There is a routine blood test that can predict how long cancer patients in palliative care will survive, according to the researcher’s report at the ESMO Asia 2016 Congress Singapore. Lead author Dr. Yu Unenon, an oncologist at Kyoto University in Japan relates that these palliative care patients want honest and accurate prognostic information, but it needs to be sensitively shared in a way that respects their desire to maintain hope.
The patients with advanced cancer and their families must make decisions about treatment and where to spend the end-of-life as well as when to discontinue palliative chemotherapy. Ineffective therapy increases life-threatening adverse events, reduces quality of life, delays hospice referral and deprives patients of the chance to die in their preferred place by continuing when therapy is ineffective. Predicting the prognosis improves end-of-life care for cancer patients and their caregivers.

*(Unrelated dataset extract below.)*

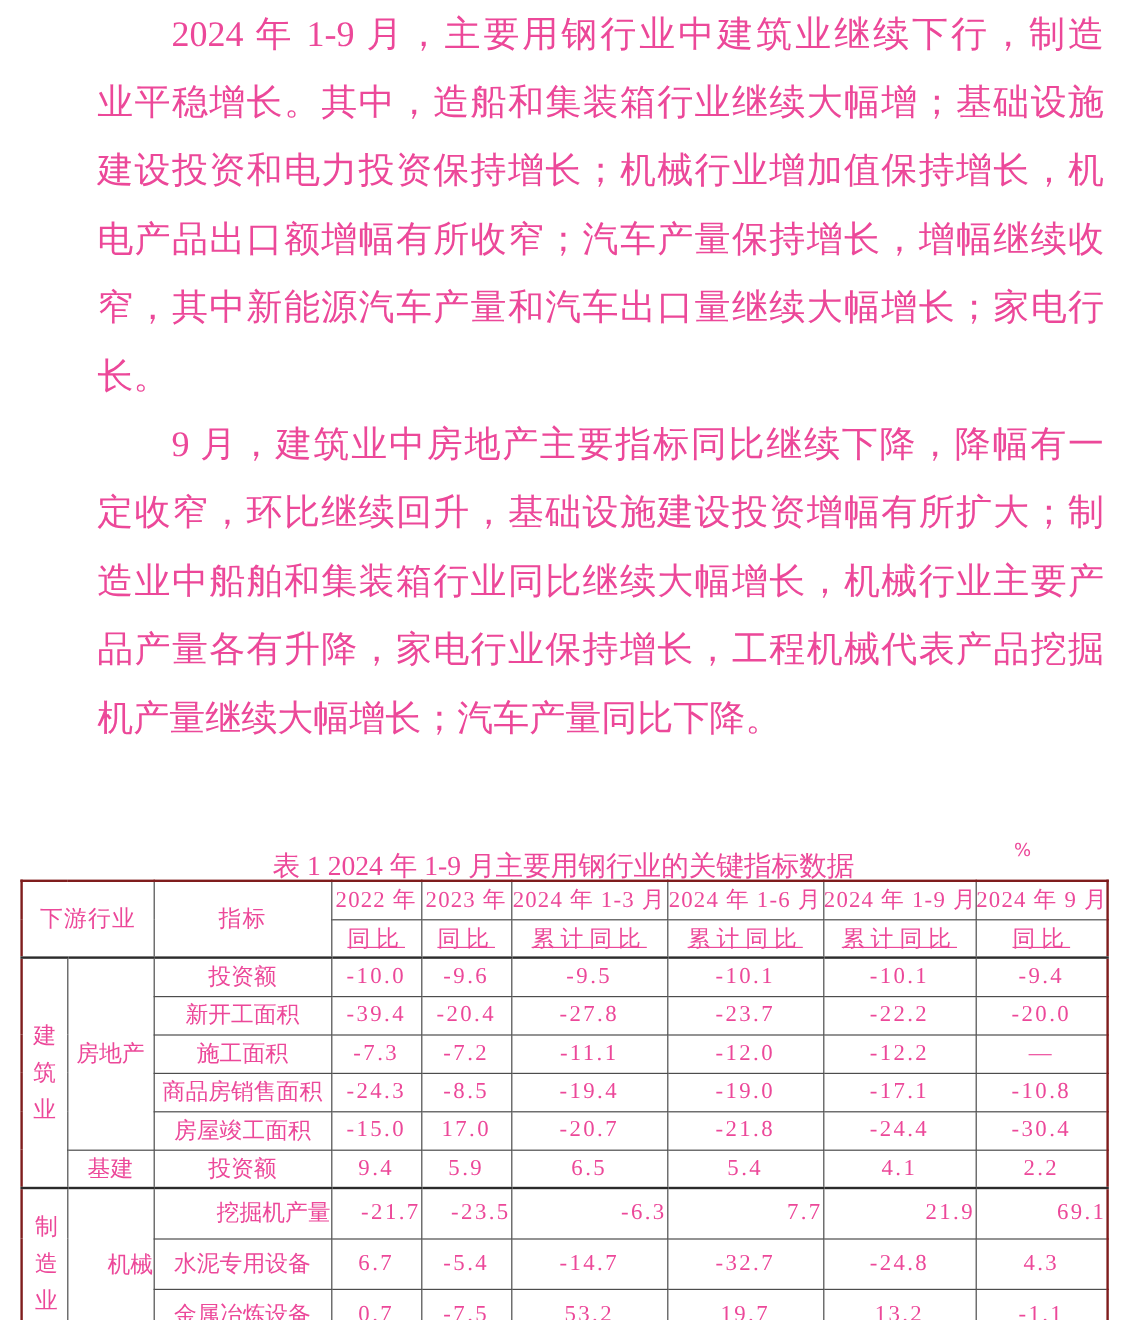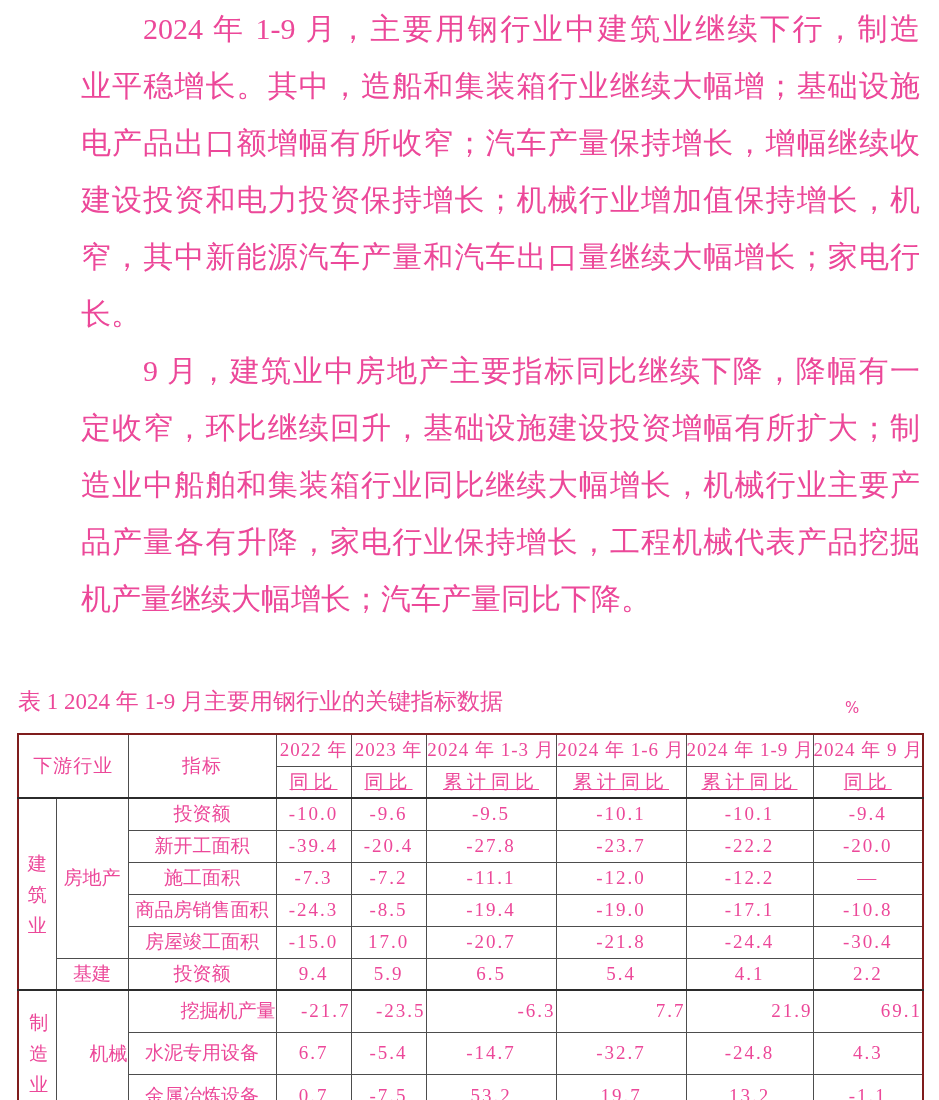"电产品出口额增幅有所收窄；汽车产量保持增长，增幅继续收" div.pline { order: before "建设投资和电力投资保持增长；机械行业增加值保持增长，机" -> after "建设投资和电力投资保持增长；机械行业增加值保持增长，机" }
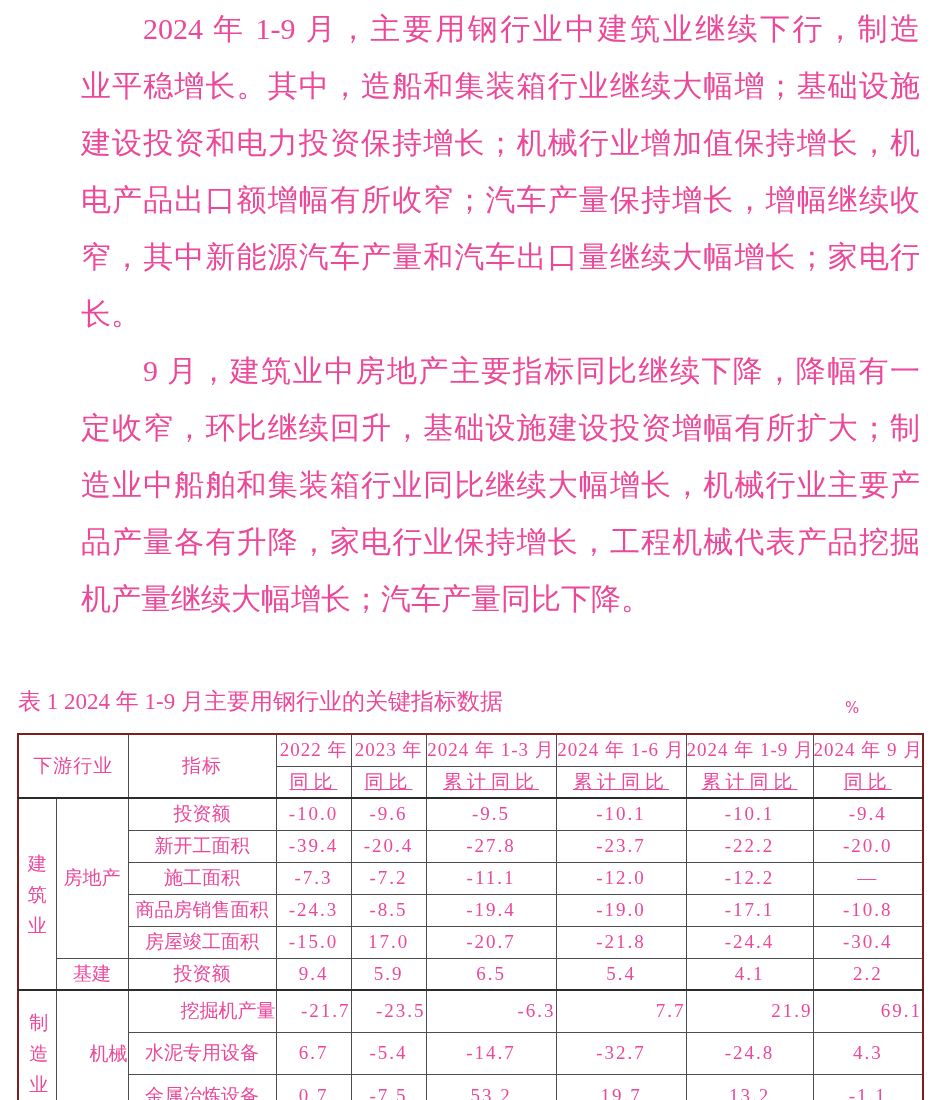"表 1 2024 年 1-9" .caption { text-align: left -> center; top: 684px -> 704px }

Evaluations can determine whether or not pharmacological treatment should be given. A previous model for predicting prognosis for a patient used subjective conditions such as dyspnea and delirium, which may be scored differently by clinicians. Currently, the Six Adaptable Prognostic (SAP) models use 3 laboratory measurements (albumin, neutrophil, lactate dehydrogenase) which are routinely monitored in daily clinical practice with a blood test. These can be used at any time after the initiation of treatment. This is important because a patient’s condition can change. The six models were developed in around 5,000 cancer patients receiving chemo at Kyoto University Hospital in Japan, and predicted death within 1-6 months for those receiving chemotherapy, allowing physicians to re-estimate prognosis at any time point after the initiation of chemotherapy.
It was found that the SAP models had a good ability to predict that a patient would die in one to three months. A prediction was accurate in 75-80% of the cases. These models could be a promising decision aid for the healthcare professionals and allows patients adequate time to prepare for their impending death which is vital for planning effective palliative care.
Dr. Grace Yang, Division of Palliative Medicine, National Cancer Centre Singapore said that the rapidly increasing armamentarium of anti-cancer therapy means that cancer patients can receive multiple lines of chemotherapy, immunotherapy or targeted therapy. These patients may have aggressive treatment until the very last days of their life but not without physical symptoms and great financial cost. This is all information that will help weigh the benefits and burdens of further cancer-directed treatment.
By knowing the patient’s prognosis it will facilitate the decision making regarding trade-offs, for anti-cancer therapy and also for treatments directed at relieving symptoms. They would have a choice in deciding between pain-relieving treatments with different time horizons for onset and duration of effect, with different side effects/risk profiles and different financial costs.